----- Task data -----

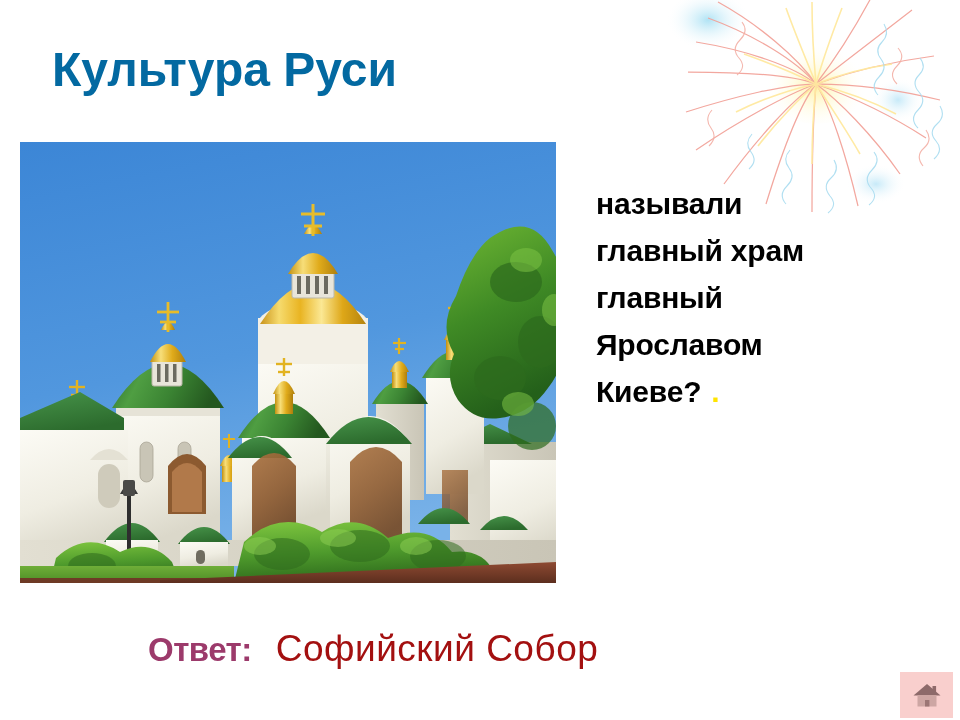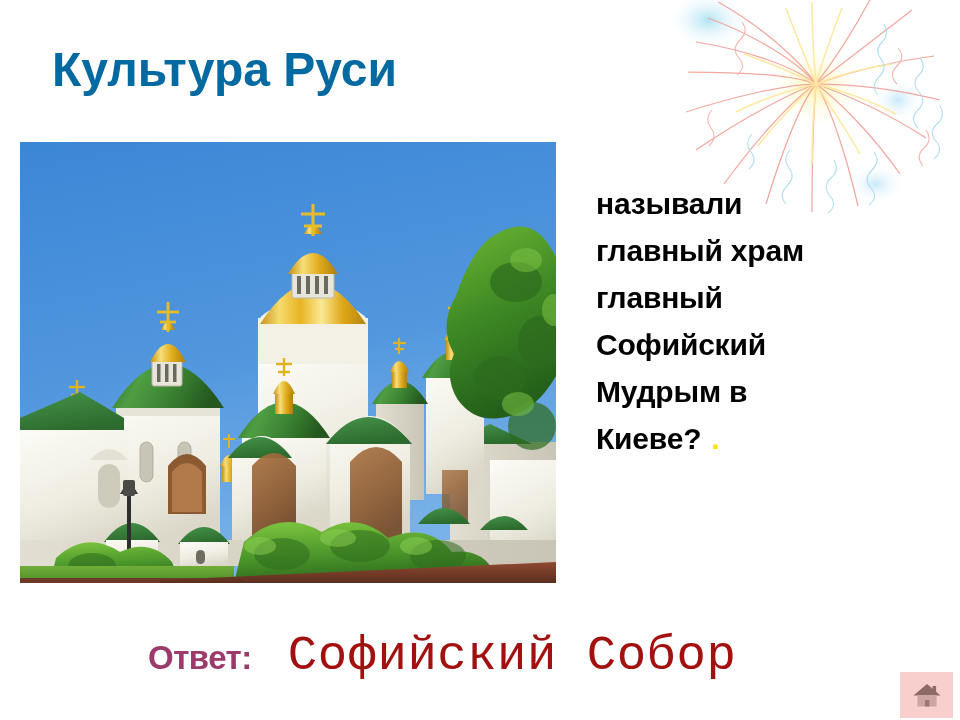--- a/index.html
+++ b/index.html
@@ -84,25 +84,25 @@
     align-items: baseline;
   }
   #answer-label {
     font-family: "Liberation Sans", sans-serif;
     font-size: 33px;
     font-weight: bold;
     color: #9C3A6B;
     letter-spacing: -0.5px;
   }
   #answer-value {
-    font-family: Liberation Mono, monospace;
-    font-size: 49px;
+    font-family: Liberation Sans, sans-serif;
+    font-size: 37px;
     font-weight: normal;
     color: #A31010;
-    margin-left: 36px;
+    margin-left: 24px;
     letter-spacing: 0.5px;
   }
 
   
   #home-button {
     position: absolute;
     left: 900px;
     top: 672px;
     width: 53px;
     height: 46px;
@@ -437,22 +437,21 @@
       <rect x="0" y="424" width="214" height="17" fill="url(#lawn)"></rect>
       <rect x="0" y="436" width="536" height="5" fill="#6E3A25"></rect>
       <path d="M140 438 L536 420 L536 441 L140 441 Z" fill="url(#ground)"></path>
     </svg>
   </div>
 
   <div id="question">
     <div>называли</div>
     <div>главный храм</div>
     <div>главный</div>
-    <div>Софийский</div>
-    <div>Мудрым в</div>
+    <div>Ярославом</div>
     <div><span>Киеве?</span><span class="q-dot">.</span></div>
   </div>
 
   <div id="answer-row">
     <span id="answer-label">Ответ:</span>
     <span id="answer-value">Софийский Собор</span>
   </div>
 
   <div id="home-button">
     <svg width="30" height="27" viewBox="0 0 30 27">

-----

▶ [Work order]
The entries are to be transcribed word for word, without their images.

▶ [Finished exercise]
--- a/index.html
+++ b/index.html
@@ -84,25 +84,25 @@
     align-items: baseline;
   }
   #answer-label {
     font-family: "Liberation Sans", sans-serif;
     font-size: 33px;
     font-weight: bold;
     color: #9C3A6B;
     letter-spacing: -0.5px;
   }
   #answer-value {
-    font-family: Liberation Mono, monospace;
-    font-size: 49px;
+    font-family: Liberation Sans, sans-serif;
+    font-size: 37px;
     font-weight: normal;
     color: #A31010;
-    margin-left: 36px;
+    margin-left: 24px;
     letter-spacing: 0.5px;
   }
 
   
   #home-button {
     position: absolute;
     left: 900px;
     top: 672px;
     width: 53px;
     height: 46px;
@@ -437,22 +437,21 @@
       <rect x="0" y="424" width="214" height="17" fill="url(#lawn)"></rect>
       <rect x="0" y="436" width="536" height="5" fill="#6E3A25"></rect>
       <path d="M140 438 L536 420 L536 441 L140 441 Z" fill="url(#ground)"></path>
     </svg>
   </div>
 
   <div id="question">
     <div>называли</div>
     <div>главный храм</div>
     <div>главный</div>
-    <div>Софийский</div>
-    <div>Мудрым в</div>
+    <div>Ярославом</div>
     <div><span>Киеве?</span><span class="q-dot">.</span></div>
   </div>
 
   <div id="answer-row">
     <span id="answer-label">Ответ:</span>
     <span id="answer-value">Софийский Собор</span>
   </div>
 
   <div id="home-button">
     <svg width="30" height="27" viewBox="0 0 30 27">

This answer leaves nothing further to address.